Over the past few months the signals we've gotten is that The Core Go team has no interest in continuing the work of dep, or to even contribute code to it to help make the modules transition easier. After the tweet from @rsc apologizing for how the dependency management story wasn't handled well[1], I'm not aware of active work from the core team to help improve the current situation which isn't a confidence booster.

As a result, I'd like to ask that the dep source and licenses be transferred out from Google/Golang to the Gofrs GitHub organization so that, at a minimum, we can try to make dep work with projects that have modules enabled / use the semantic import versioning. We'd like to retain the current issue and PR history, while having full administrative control over the project and repository.

We may also want to pick up additional work to continuing to support dep long-term, as there is a deep philosophical divide between those who want a dep-like experience and those who are happy with modules. I don't believe these disagreements can be resolved in a single solution or implementation, and we should instead work together to ensure we can interoperate.

While I'd love to be able to have modules work for me the way I want, I don't think that's a reasonable goal. I now think it's more realistic to support dep in the interest in strengthening the Go community and the tools that are used to support it.

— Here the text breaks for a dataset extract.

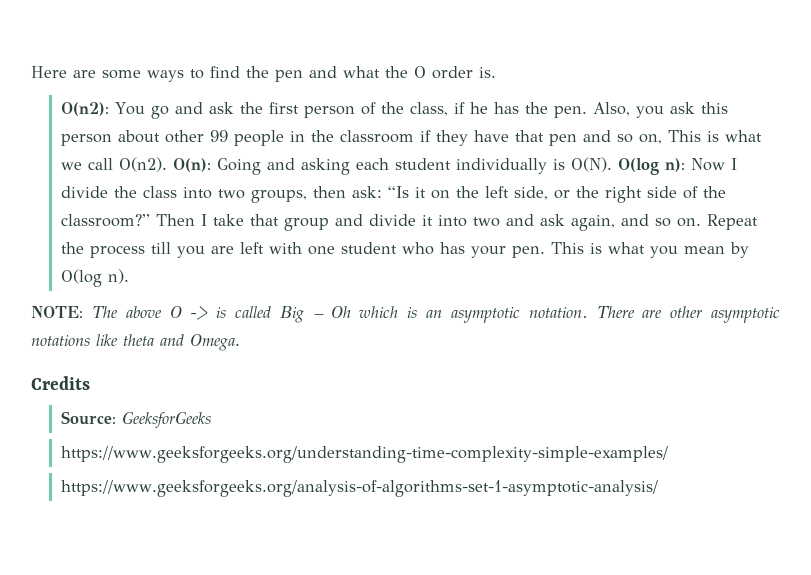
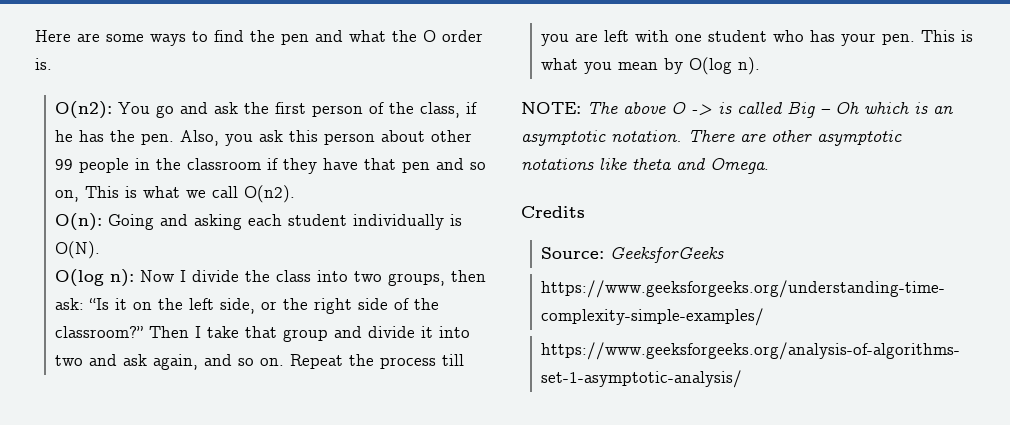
(167, 164) none -> (296, 194) //
(612, 164) none -> (101, 250) //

I also think competition in dependency management tooling is as important as having competing businesses to help drive progress, and so I believe adopting dep is one step we can take towards that.

Who would be the best person to talk to get the ball rolling?

Cheers!
-Tim

[1] https://twitter.com/_rsc/status/1022588240501661696

Edit: I had someone reach out to me privately to clarify what I meant by the following line:

...I'm not aware of active work from the core team to help improve the current situation which isn't a confidence booster.

The current situation I was citing here was the gap in interoperability between modules and dep, which can result in people being in a less-than-ideal situation if their dependencies have adopted modules before they are comfortable moving.